I'm a little late to the party, but I wanted to give my perspective on some of the discussion surrounding the cost of refactoring I've been reading about in the past week, most notably some posts by Paul Gielens, starting with Refactoring is Not Free, where he writes:
A couple of months ago we where up for the challenge to refactor a large portion of a badly performing application. The application had no supporting unit tests, cruddy code and Swiss cheese specifications (its developers only had a sense of what the application had to do). It is in this example where refactoring became costly. At start we tried to cover as much existing code possible [...]. Although the confident level increased we weren’t able to preserve the behavior of the code while refactoring small pieces at a time. Eventually we had clear signs that the progress we made just wasn’t enough. We then decided to rewrite it from scratch and than refactor it.
What I don't understand in the described situation is what the goal of refactoring here was. Refactoring itself doesn't increase performance, in fact, often refactorings reduce speed in order to make the design more clear. What I do understand from the above was some kind of decision to just "refactor the whole thing" and then see what could be done with performance, which is a strange approach in my opinion.
When a system performs poorly, there's a basic approach to figuring things out: first find out what the bottlenecks are, find solutions to them, test them independently to verify them in the situation at hand and finally, modify the code to incorporate these changes. Now, refactoring comes along in the final step, because in order to modify the existing code, you'll probably need to do some refactoring. Not all of the existing code, just the pieces where you want to modify things to incorporate the higher performing approach. Now even then, writing from scratch can often be quicker, so the conclusion may be the same. But either way, the refactoring is never "costly", it's always the sanest way to change code. So that's why I'm stating: refactoring is free.

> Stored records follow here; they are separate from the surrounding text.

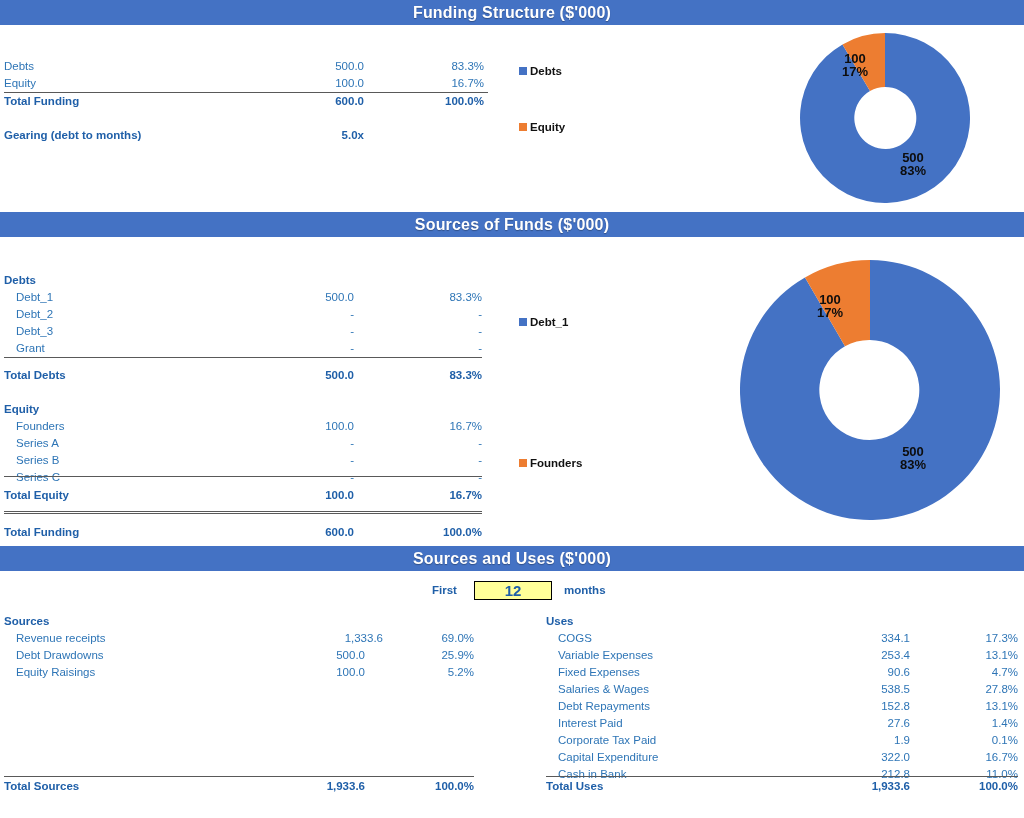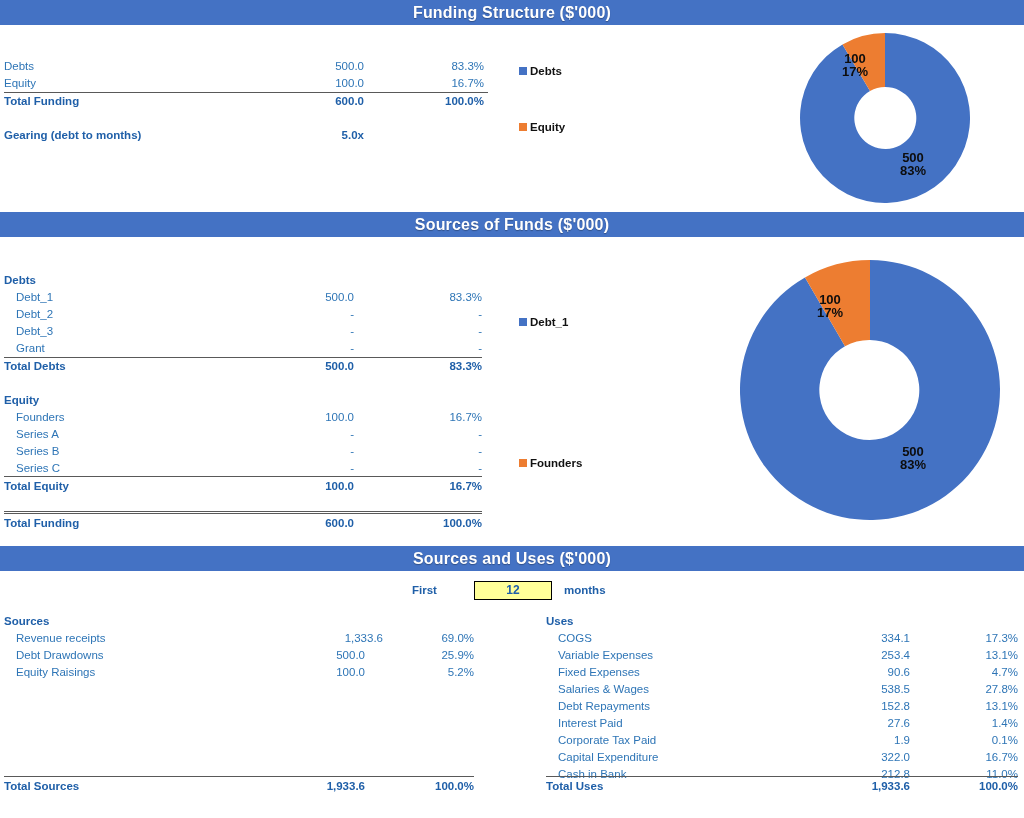--- a/index.html
+++ b/index.html
@@ -172,7 +172,7 @@
 
     <div class="rule-single" style="top:85px; left:0; width:478px;"></div>
 
-    <div class="frow total" style="margin-top:1px;">
+    <div class="frow total" style="margin-top:10px;">
       <span class="lbl">Total Debts</span>
       <span class="val" style="right:128px; width:120px;">500.0</span>
       <span class="pct" style="right:0px; width:110px;">83.3%</span>

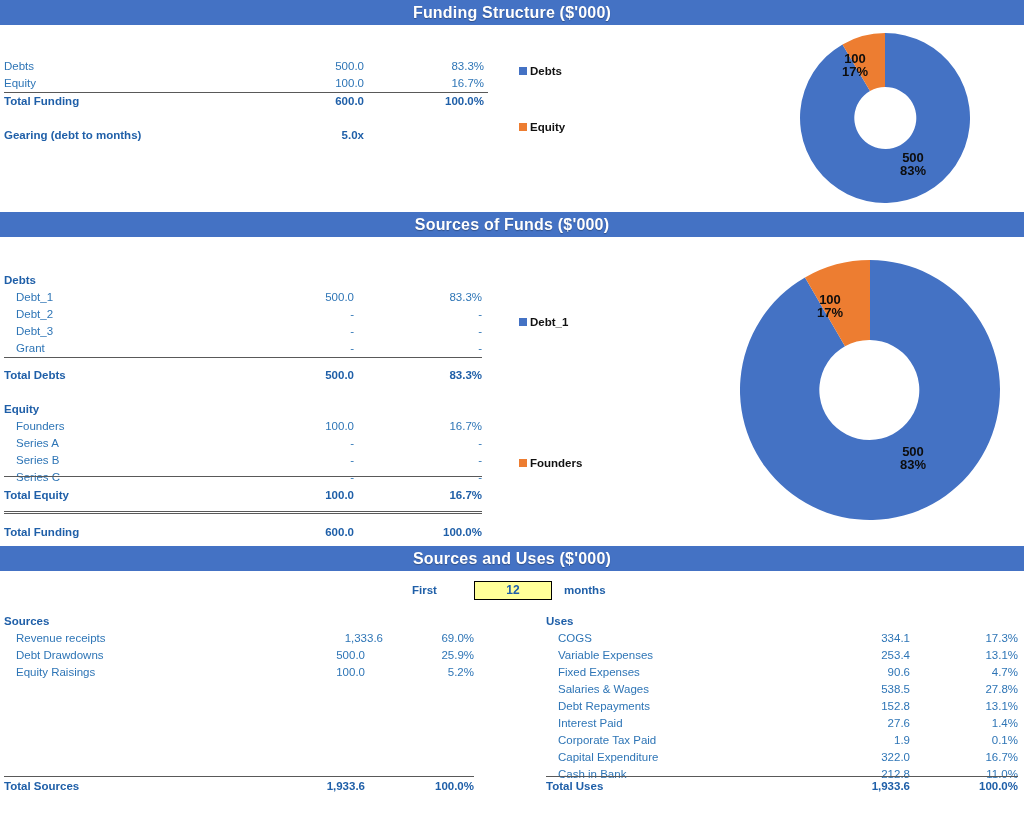--- a/index.html
+++ b/index.html
@@ -248,7 +248,7 @@
 
   <div class="title-bar" style="top:546px;">Sources and Uses ($'000)</div>
 
-  <div class="static-lbl" style="left:412px; top:584px;">First</div>
+  <div class="static-lbl" style="left:432px; top:584px;">First</div>
   <div class="input-cell" style="left:474px; top:581px; width:78px; height:19px;">12</div>
   <div class="static-lbl" style="left:564px; top:584px;">months</div>
 

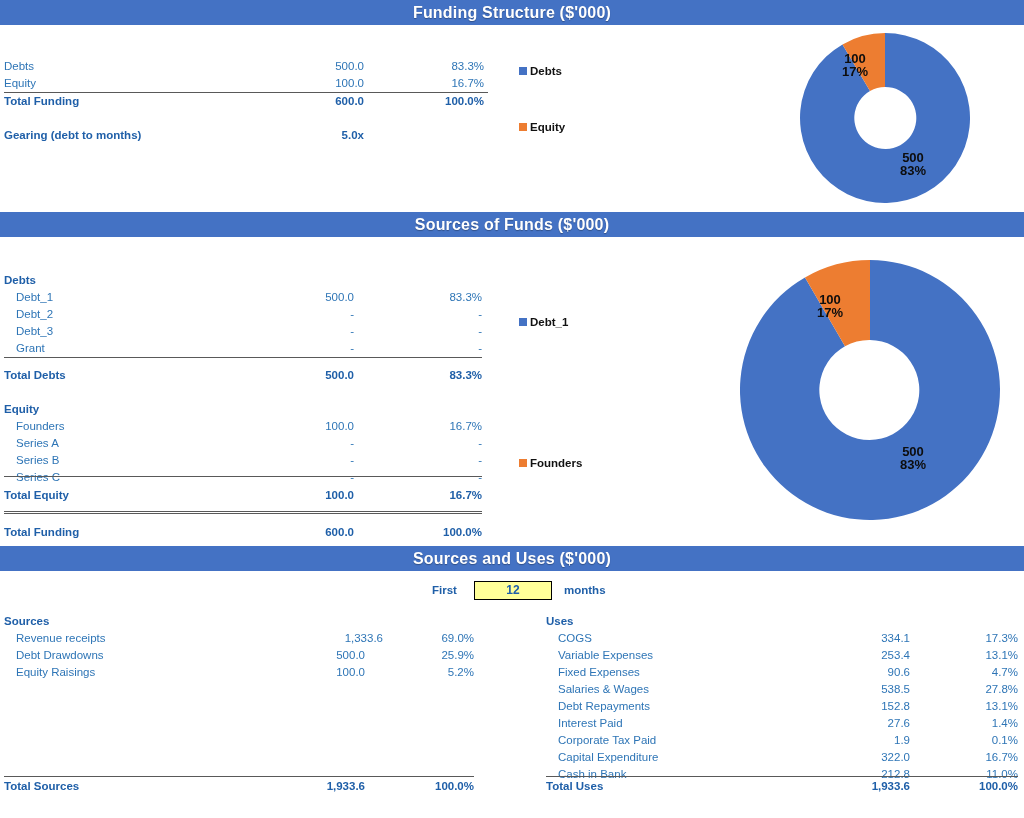--- a/index.html
+++ b/index.html
@@ -73,7 +73,7 @@
     background: #FFFF99;
     border: 1.5px solid #000000;
     text-align: center;
-    font-size: 12px;
+    font-size: 15px;
     font-weight: bold;
     color: #1F5FA8;
     line-height: 17px;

Suppose you have a class that works with a type code that modifies its behaviour. Every method may consist of a switch/case-construct that decides which behaviour to expose. Modifying this into a class hierarchy where polymorphism takes care of the type-specific behaviour does take time, but it's always better than just adding another case-label to all the existing switch/case-constructs. It only takes a couple of 2:00 AM debugging sessions to figure that out.